## AIM OF THE EXERCISE:
From the listing below, select every line where the word "content" appears.

## DATA PROVIDED:
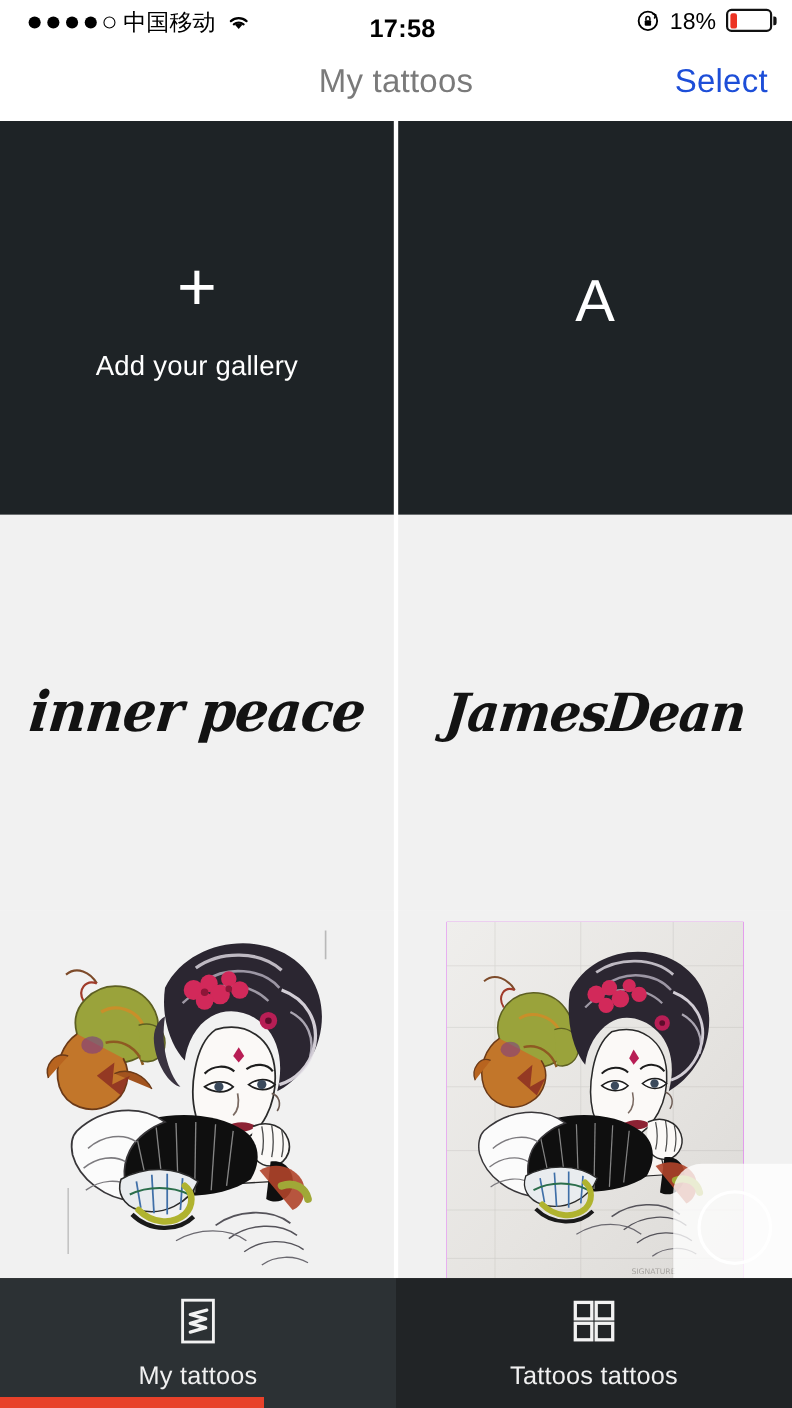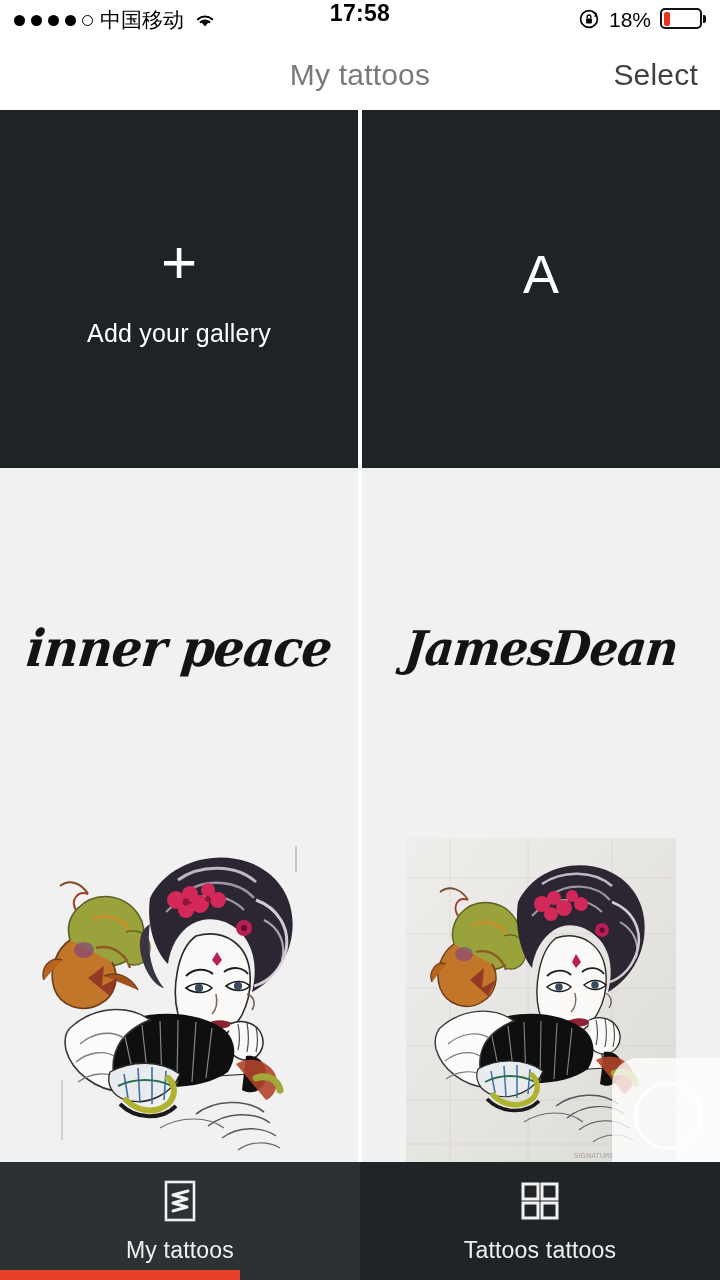--- a/index.html
+++ b/index.html
@@ -23,6 +23,7 @@
     display:flex; align-items:center;
     padding:0 14px;
     position:relative;
+    margin-left:12px;
   }
   .sb-left { display:flex; align-items:center; gap:7px; }
   .dots { display:flex; align-items:center; gap:6px; }

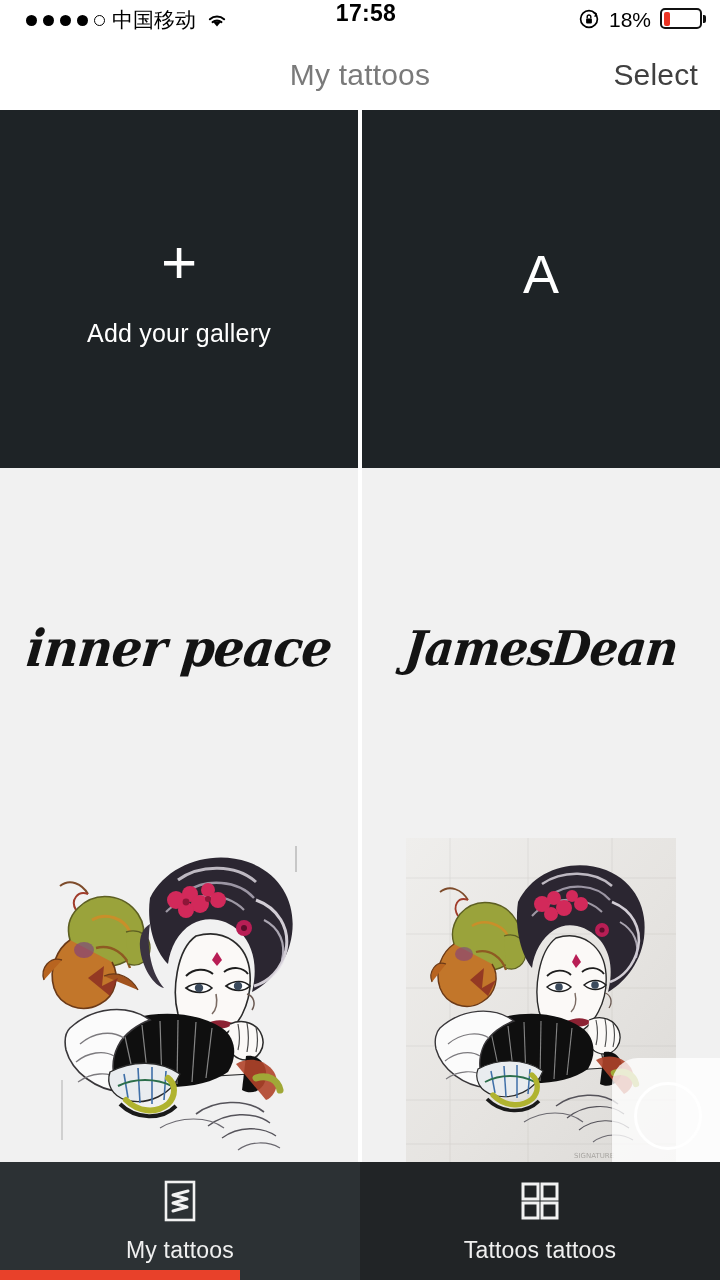--- a/index.html
+++ b/index.html
@@ -34,7 +34,7 @@
   .wifi svg { display:block; }
   .sb-center {
     position:absolute; left:0; right:0; top:0; bottom:0;
-    display:flex; align-items:flex-start; justify-content:center;
+    display:flex; align-items:flex-end; justify-content:center;
     pointer-events:none;
   }
   .clock { font-size:23px; font-weight:bold; color:#000; letter-spacing:0.3px; }

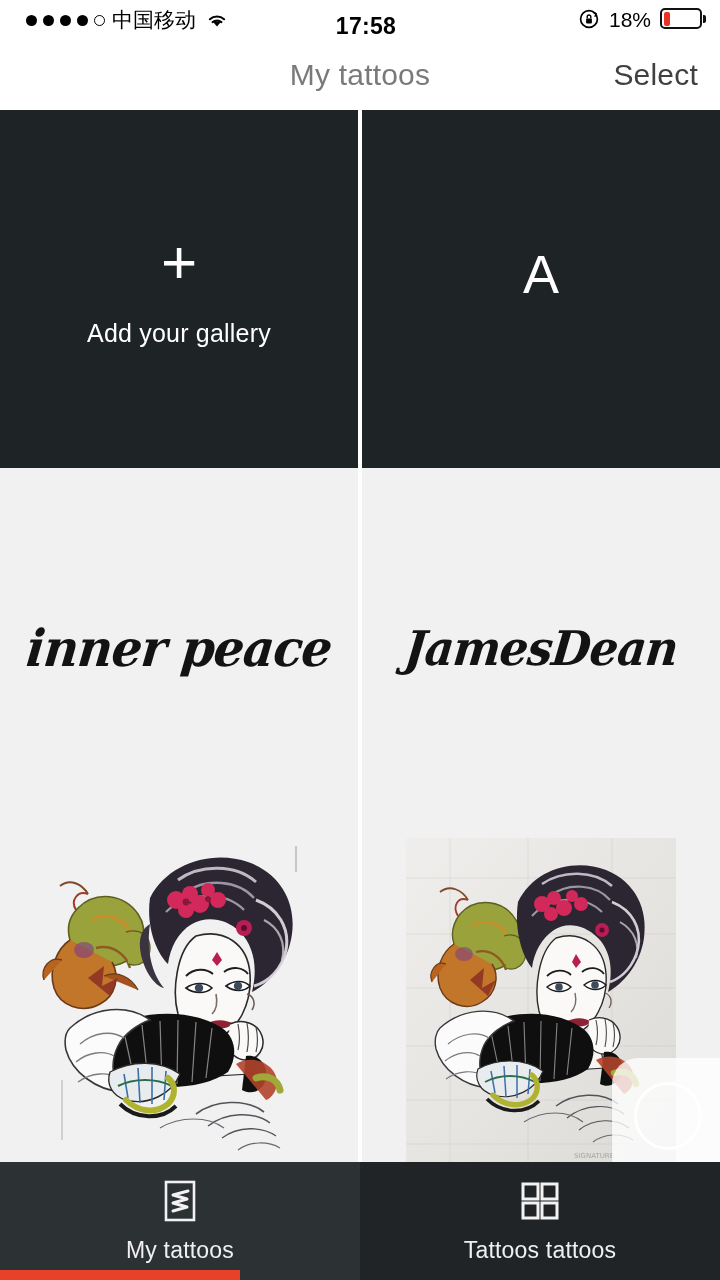--- a/index.html
+++ b/index.html
@@ -66,7 +66,7 @@
   }
   .header-action {
     margin-left:auto; position:relative; z-index:2;
-    font-size:30px; color:#404040; font-weight:400;
+    font-size:30px; color:#1d4ed8; font-weight:400;
     letter-spacing:0.2px;
   }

## ANSWER SPACE:
-    display:flex; align-items:flex-start; justify-content:center;
+    display:flex; align-items:flex-end; justify-content:center;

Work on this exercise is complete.